In a previous post, we talked about an element of “No Country for Old Men” that had led to misunderstandings. Now we address something where there truly are several possible explanations: Sheriff Bell and Anton Chigurh in the motel room. Were they there at the same time? What is the deal with that scene?
First, the events leading up to it. Bell arrives at the hotel just as the Mexicans are fleeing the scene. (They learned where Moss was by talking to his mother-in-law at the bus station, you’ll recall.) Bell sees numerous spent bullet shells next to the wall outside the swimming pool, where Moss was standing the last time we saw him; floating in the pool is, presumably, the woman he’d been talking to. Bell hurries to Moss’ hotel room, where a wounded Mexican is crawling away and where Moss lies dead just inside the door.
It would appear the Mexicans arrived while Moss was still talking to the pool girl. Moss was carrying his rifle (in a case), so he was able to return fire on the Mexicans before fleeing to his room. With one of their own having been hit, and with the money not sitting in plain sight, and with Moss fighting back, the Mexicans aborted their mission and took off.
Bell informs Moss’ wife of her husband’s death, then goes to the morgue, then has coffee with the local sheriff, who tells him the money was not in the hotel room. He guesses the Mexicans must have taken it, but Bell points out that they were speeding away pretty quickly.
During this time is when Anton Chigurh visits the hotel room. When Bell returns after having coffee, the lock has been blown off the door. He stops outside the door. We can see the reflection of something off the shininess of the blown-off lock, but it’s impossible to tell exactly what we’re seeing, whether it’s Bell’s own reflection or the reflection of someone inside the room.
The sequence of shots then proceeds like this:
– Bell looking at the lock.
– Another shot of the lock, from Bell’s POV.
– Chigurh, mostly in darkness, inside the room, in the corner behind the door.
– Bell outside the door, mustering the courage to enter. The look on his face is one of fear — not, in my estimation, the grown-up kind that adults have when facing difficult situations, but the kind that children have when they are truly terrified of something beyond their control. Bell is genuinely afraid.
– Chigurh again, same as before.
– The blown-out lock, this time from Chigurh’s POV. Light from outside is coming in through the hole.
– Bell again. He finally summons his courage.
– Bell unholstering his gun and cocking it.
– Bell carefully but deliberately pushing the door open.
The next shot is from inside the darkened room. The door swings open with a creak and quietly but noticeably strikes the wall. There is no one behind the door. The door has swung open too far for that to be possible, and while it is in mid-swing we can see there are no feet darkening the stream of light underneath it. Chigurh is not in the room.
Bell enters, looks around, notes that the bathroom window is locked from the inside, meaning no one escaped that way. He sees the grate removed from the vent and the dime — which we recognize as Chigurh’s calling card — on the floor.
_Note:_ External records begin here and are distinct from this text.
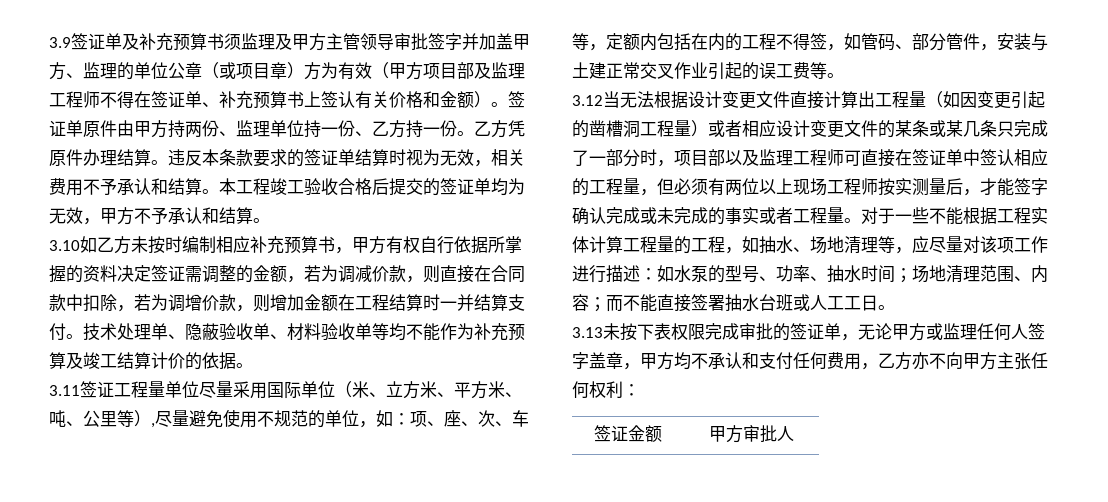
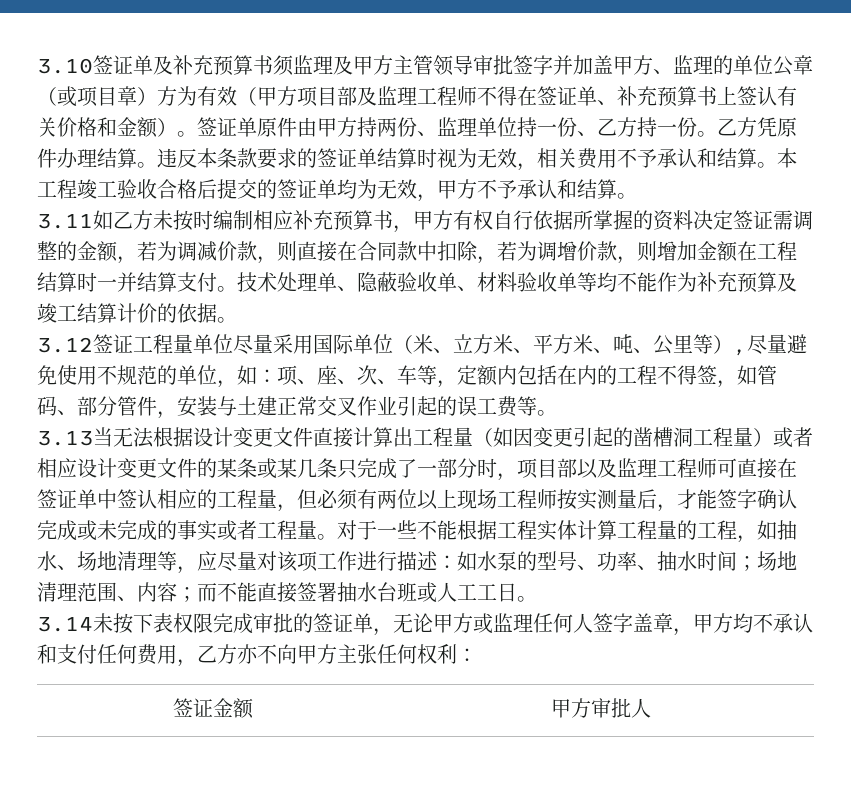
- 3.9签证单及补充预算书须监理及甲方主管领导审批签字并加盖甲方、监理的单位公章（或项目章）方为有效（甲方项目部及监理工程师不得在签证单、补充预算书上签认有关价格和金额）。
+ 3.10签证单及补充预算书须监理及甲方主管领导审批签字并加盖甲方、监理的单位公章（或项目章）方为有效（甲方项目部及监理工程师不得在签证单、补充预算书上签认有关价格和金额）。
- 3.10如乙方未按时编制相应补充预算书，甲方有权自行依据所掌握的资料决定签证需调整的金额，若为调减价款，则直接在合同款中扣除，若为调增价款，则增加金额在工程结算时一并结算支付。
+ 3.11如乙方未按时编制相应补充预算书，甲方有权自行依据所掌握的资料决定签证需调整的金额，若为调减价款，则直接在合同款中扣除，若为调增价款，则增加金额在工程结算时一并结算支付。
- 3.11签证工程量单位尽量采用国际单位（米、立方米、平方米、吨、公里等）,尽量避免使用不规范的单位，如：项、座、次、车等，定额内包括在内的工程不得签，如管码、部分管件，安装与土建正常交叉作业引起的误工费等。
+ 3.12签证工程量单位尽量采用国际单位（米、立方米、平方米、吨、公里等）,尽量避免使用不规范的单位，如：项、座、次、车等，定额内包括在内的工程不得签，如管码、部分管件，安装与土建正常交叉作业引起的误工费等。
- 3.12当无法根据设计变更文件直接计算出工程量（如因变更引起的凿槽洞工程量）或者相应设计变更文件的某条或某几条只完成了一部分时，项目部以及监理工程师可直接在签证单中签认相应的工程量，但必须有两位以上现场工程师按实测量后，才能签字确认完成或未完成的事实或者工程量。
+ 3.13当无法根据设计变更文件直接计算出工程量（如因变更引起的凿槽洞工程量）或者相应设计变更文件的某条或某几条只完成了一部分时，项目部以及监理工程师可直接在签证单中签认相应的工程量，但必须有两位以上现场工程师按实测量后，才能签字确认完成或未完成的事实或者工程量。
- 3.13未按下表权限完成审批的签证单，无论甲方或监理任何人签字盖章，甲方均不承认和支付任何费用，乙方亦不向甲方主张任何权利：
+ 3.14未按下表权限完成审批的签证单，无论甲方或监理任何人签字盖章，甲方均不承认和支付任何费用，乙方亦不向甲方主张任何权利：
The money was hidden in the vent, and now Chigurh has taken it.
(I was surprised that anyone had questions about who wound up with the money. The movie is pretty straightforward on that point, even giving us the dime to confirm that Chigurh had opened the grate and taken it — not to mention the crisp $100 bill he pays the boy with later.)
So the question remains: What about those two shots of Chigurh standing behind the door? We must accept that when Bell opens the door, Chigurh is not behind it. It’s easy to miss this, to assume he’s hiding behind it the whole time Bell is in the room. But on looking at the DVD screener that Miramax sent, it’s quite evident that he’s not.
Could he have been behind the door and then, just before Bell opened it, moved to another hiding place, like maybe the closet? It’s possible, but unlikely. Chigurh is a careful, methodical killer. Why would he choose a hiding place and then, at the last split-second, suddenly change his mind?
I believe those shots of Chigurh behind the door exist only in Bell’s imagination. He knows Chigurh has been here and could very well still be here. He’s imagining having to confront him. That’s why he takes so long to summon his courage. When he finally does it, the way he pushes open the door is not exaggerated or forceful, but it is deliberate. Bell has worked himself up imagining Chigurh is standing behind it, and now he’s snapping back into reality.
It’s like scaring yourself into thinking a burglar is lurking in your closet, and while you know it’s probably not true, you make sure to open the door all the way anyway to prove it. Bell doesn’t look behind the door because he doesn’t have to. He heard it open all the way — and besides, he knew he was only imagining things anyway.
I think the purpose of that shot of the locked bathroom window is to confirm that Chigurh’s presence in the room was imagined. Without it, we might think he escaped just before Bell opened the door. With it, we realize he wasn’t here to begin with (or, rather, that he came and went before Bell arrived).
But the locked window also conveys another message. If Chigurh represents Bell’s fears, then in a sense he is still here, and Bell must confront him, metaphorically if not literally. Bell’s showdown is with his fears, and the film’s subsequent scenes indicate that he has decided he’s not up to the task anymore.